SamsungShineBrightnessRadianceThu Dec 26 2024|5 answers667
I'm training a machine learning model and wondering if setting the number of epochs to 100 is excessive. I'm concerned about overfitting and want to ensure optimal performance.
Early stopping not only prevents overfitting but also saves valuable time and computational power.
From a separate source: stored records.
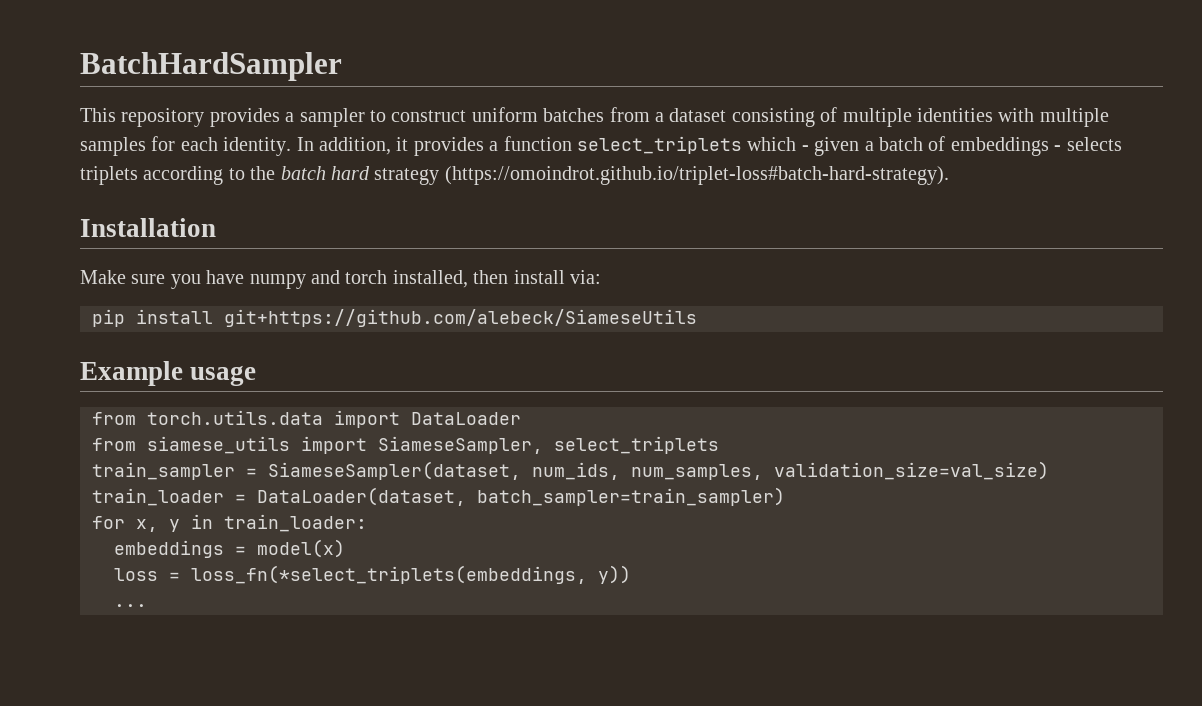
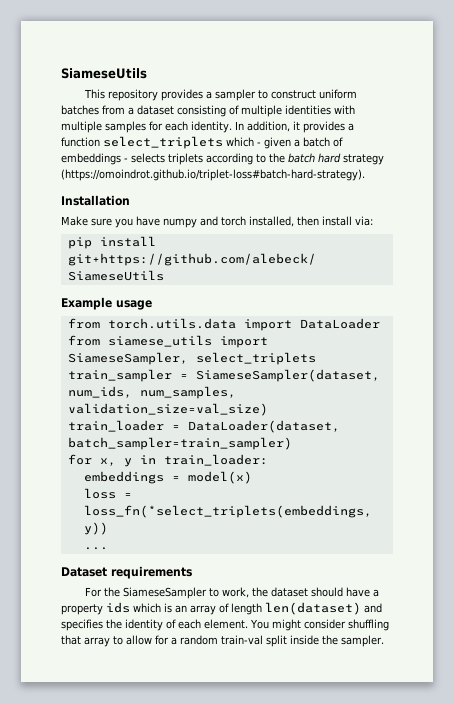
- BatchHardSampler
+ SiameseUtils
+ Dataset requirements
+ For the SiameseSampler to work, the dataset should have a property ids which is an array of length len(dataset) and specifies the identity of each element. You might consider shuffling that array to allow for a random train-val split inside the sampler.

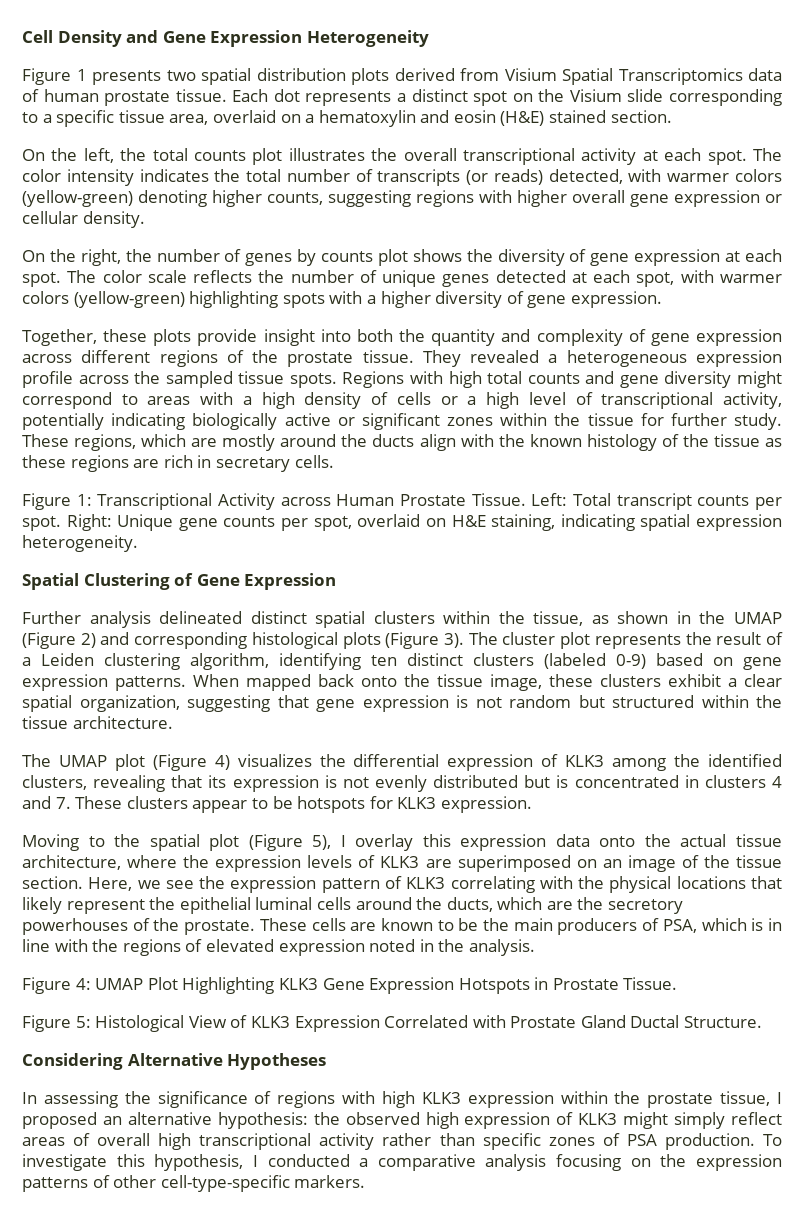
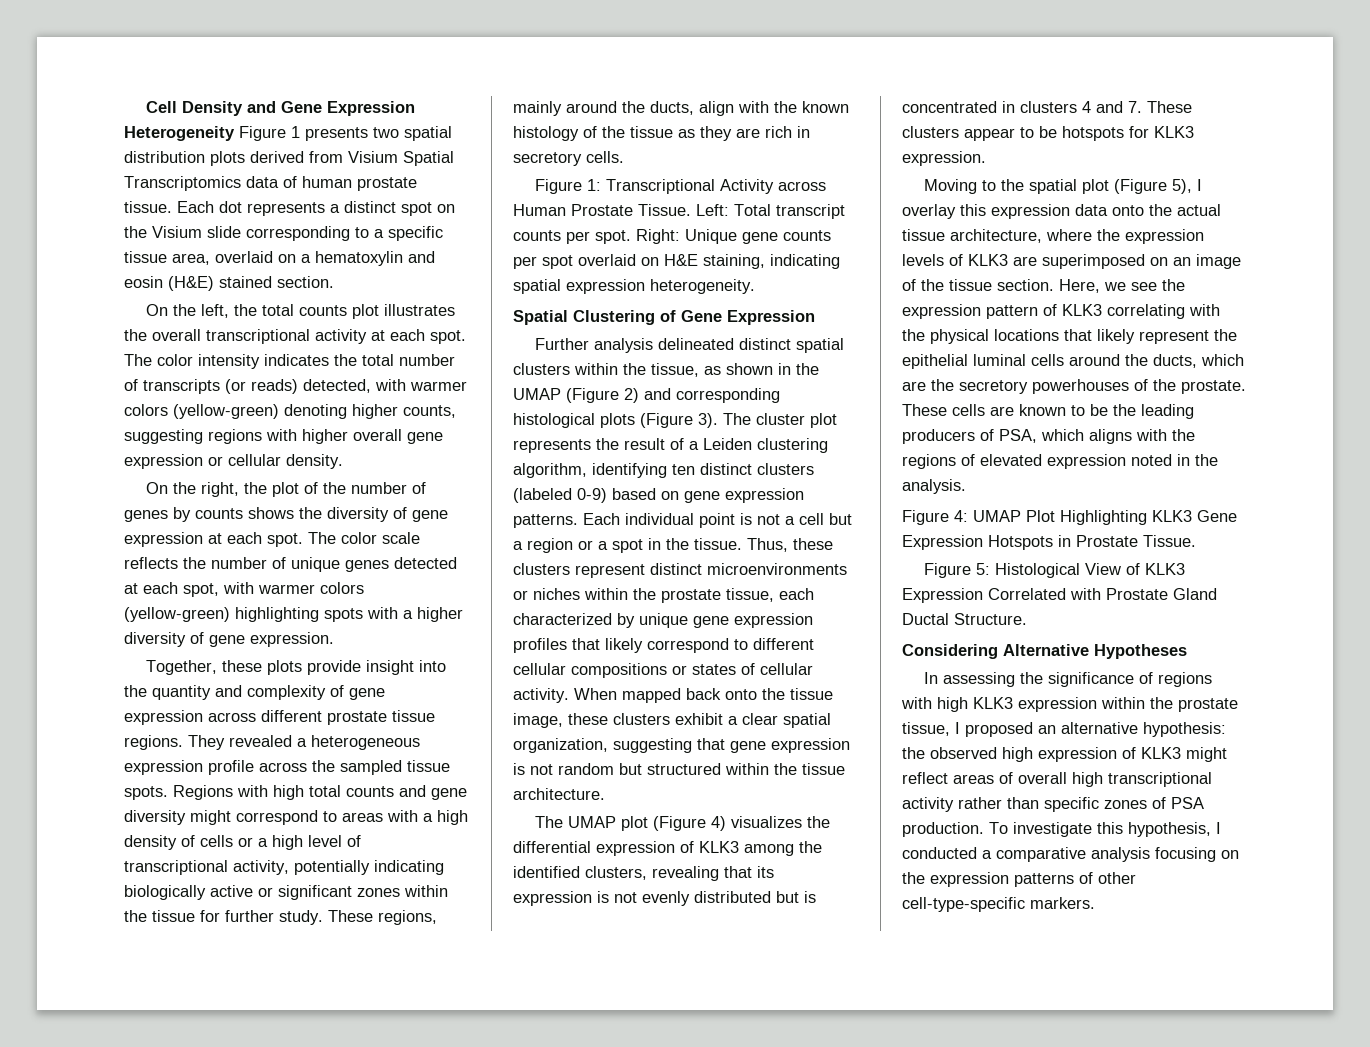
- Cell Density and Gene Expression Heterogeneity
- Figure 1 presents two spatial distribution plots derived from Visium Spatial Transcriptomics data of human prostate tissue.
+ Cell Density and Gene Expression Heterogeneity Figure 1 presents two spatial distribution plots derived from Visium Spatial Transcriptomics data of human prostate tissue.
- On the right, the number of genes by counts plot shows the diversity of gene expression at each spot.
+ On the right, the plot of the number of genes by counts shows the diversity of gene expression at each spot.
- Together, these plots provide insight into both the quantity and complexity of gene expression across different regions of the prostate tissue.
+ Together, these plots provide insight into the quantity and complexity of gene expression across different prostate tissue regions.
- These regions, which are mostly around the ducts align with the known histology of the tissue as these regions are rich in secretary cells.
+ These regions, mainly around the ducts, align with the known histology of the tissue as they are rich in secretory cells.
- Right: Unique gene counts per spot, overlaid on H&E staining, indicating spatial expression heterogeneity.
+ Right: Unique gene counts per spot overlaid on H&E staining, indicating spatial expression heterogeneity.
+ Each individual point is not a cell but a region or a spot in the tissue. Thus, these clusters represent distinct microenvironments or niches within the prostate tissue, each characterized by unique gene expression profiles that likely correspond to different cellular compositions or states of cellular activity.
- These cells are known to be the main producers of PSA, which is in line with the regions of elevated expression noted in the analysis.
+ These cells are known to be the leading producers of PSA, which aligns with the regions of elevated expression noted in the analysis.
- In assessing the significance of regions with high KLK3 expression within the prostate tissue, I proposed an alternative hypothesis: the observed high expression of KLK3 might simply reflect areas of overall high transcriptional activity rather than specific zones of PSA production.
+ In assessing the significance of regions with high KLK3 expression within the prostate tissue, I proposed an alternative hypothesis: the observed high expression of KLK3 might reflect areas of overall high transcriptional activity rather than specific zones of PSA production.

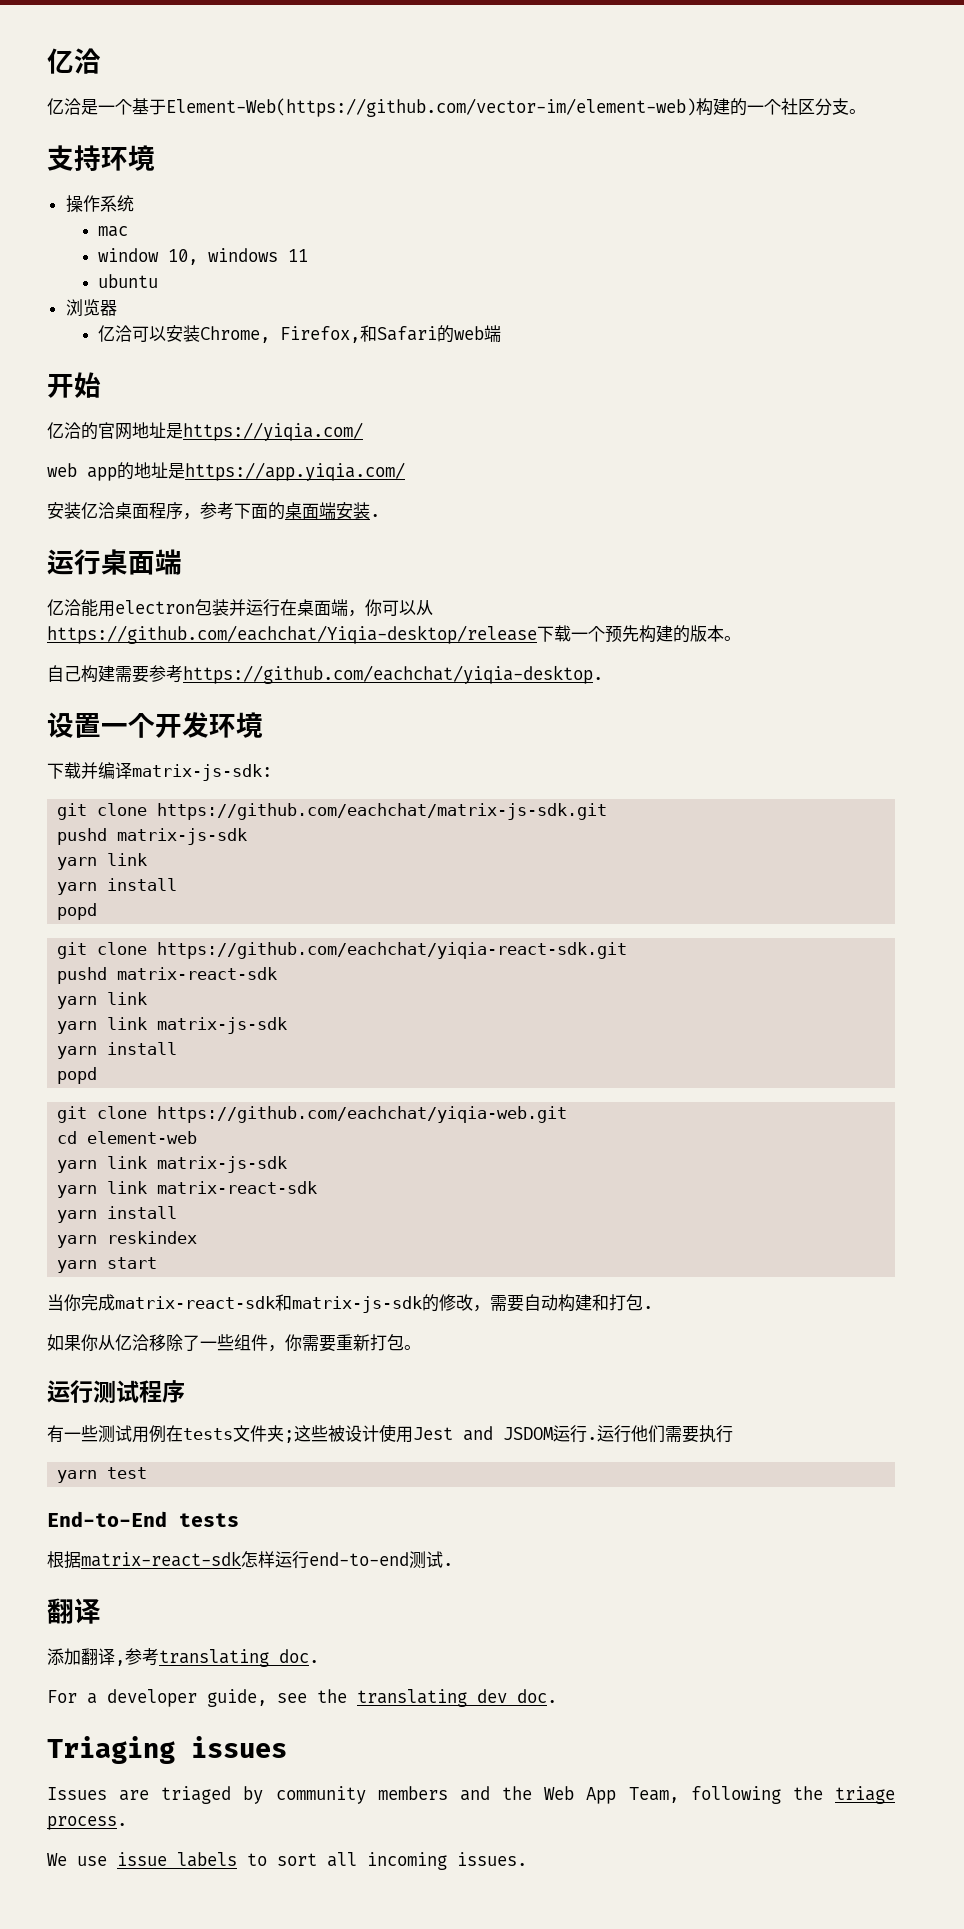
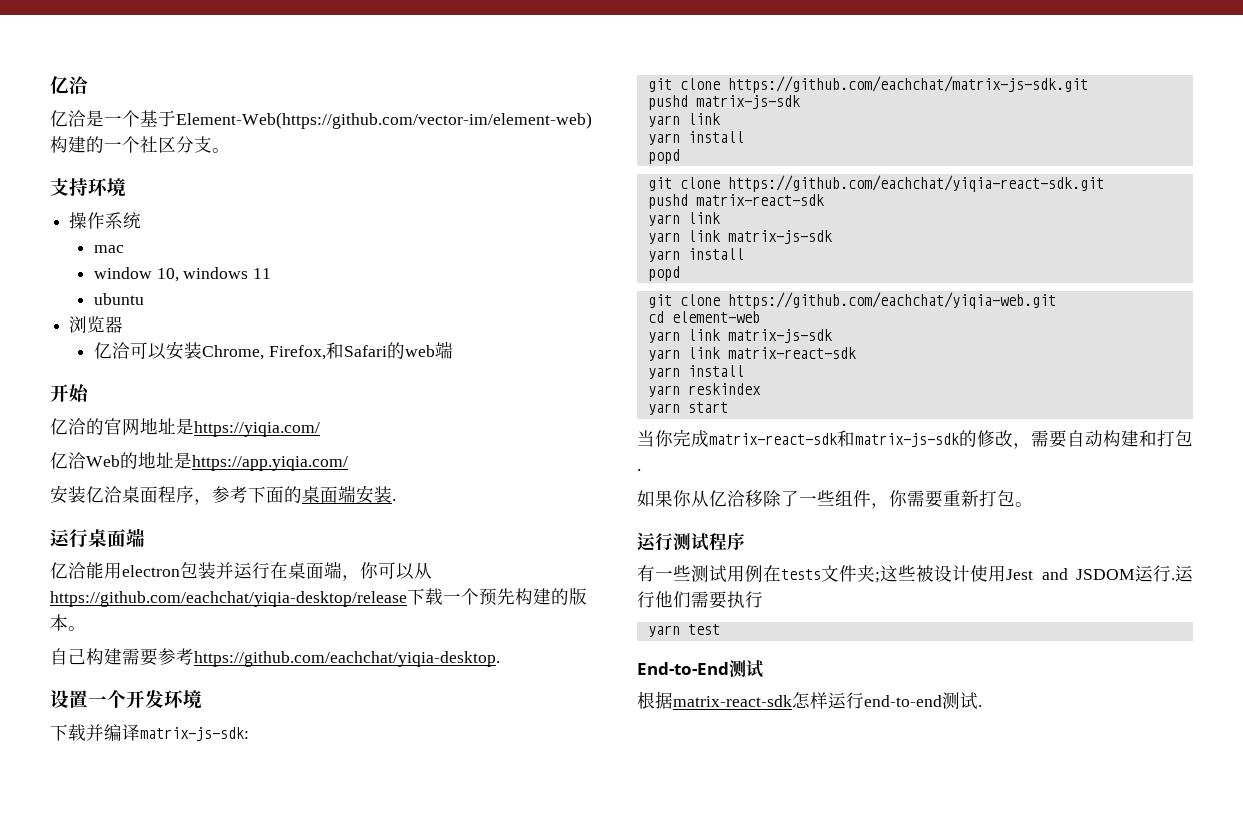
- web app的地址是https://app.yiqia.com/
+ 亿洽Web的地址是https://app.yiqia.com/
- 亿洽能用electron包装并运行在桌面端，你可以从https://github.com/eachchat/Yiqia-desktop/release下载一个预先构建的版本。
+ 亿洽能用electron包装并运行在桌面端，你可以从https://github.com/eachchat/yiqia-desktop/release下载一个预先构建的版本。
- End-to-End tests
+ End-to-End测试
  根据matrix-react-sdk怎样运行end-to-end测试.
- 翻译
- 添加翻译,参考translating doc.
- For a developer guide, see the translating dev doc.
- Triaging issues
- Issues are triaged by community members and the Web App Team, following the triage process.
- We use issue labels to sort all incoming issues.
It is an essential technique in model training, especially when dealing with large datasets and complex models.
Was this helpful?
48
67
GiuliaSat Dec 28 2024
For more intricate models, such as those used in deep learning on extensive datasets like CIFAR-10, the optimal number of epochs often lies between 60 and 70. This range provides a good compromise between training thoroughly and avoiding overfitting.
Was this helpful?
154
34
mia_clark_teacherSat Dec 28 2024
When training various models, a common starting point for the number of epochs is within the range of 50 to 100. This provides a good balance between training sufficiently and not wasting computational resources.
Was this helpful?
63
86
BiancaSat Dec 28 2024
After reaching this point, the risk of overfitting increases significantly. Therefore, it is important to be vigilant and use early stopping to prevent the model from deteriorating in performance on unseen data.
Was this helpful?
144
66
henry_rose_scientistSat Dec 28 2024
However, it is crucial to employ early stopping techniques during the training process. By monitoring the validation performance, one can determine when the model begins to overfit and stop training accordingly.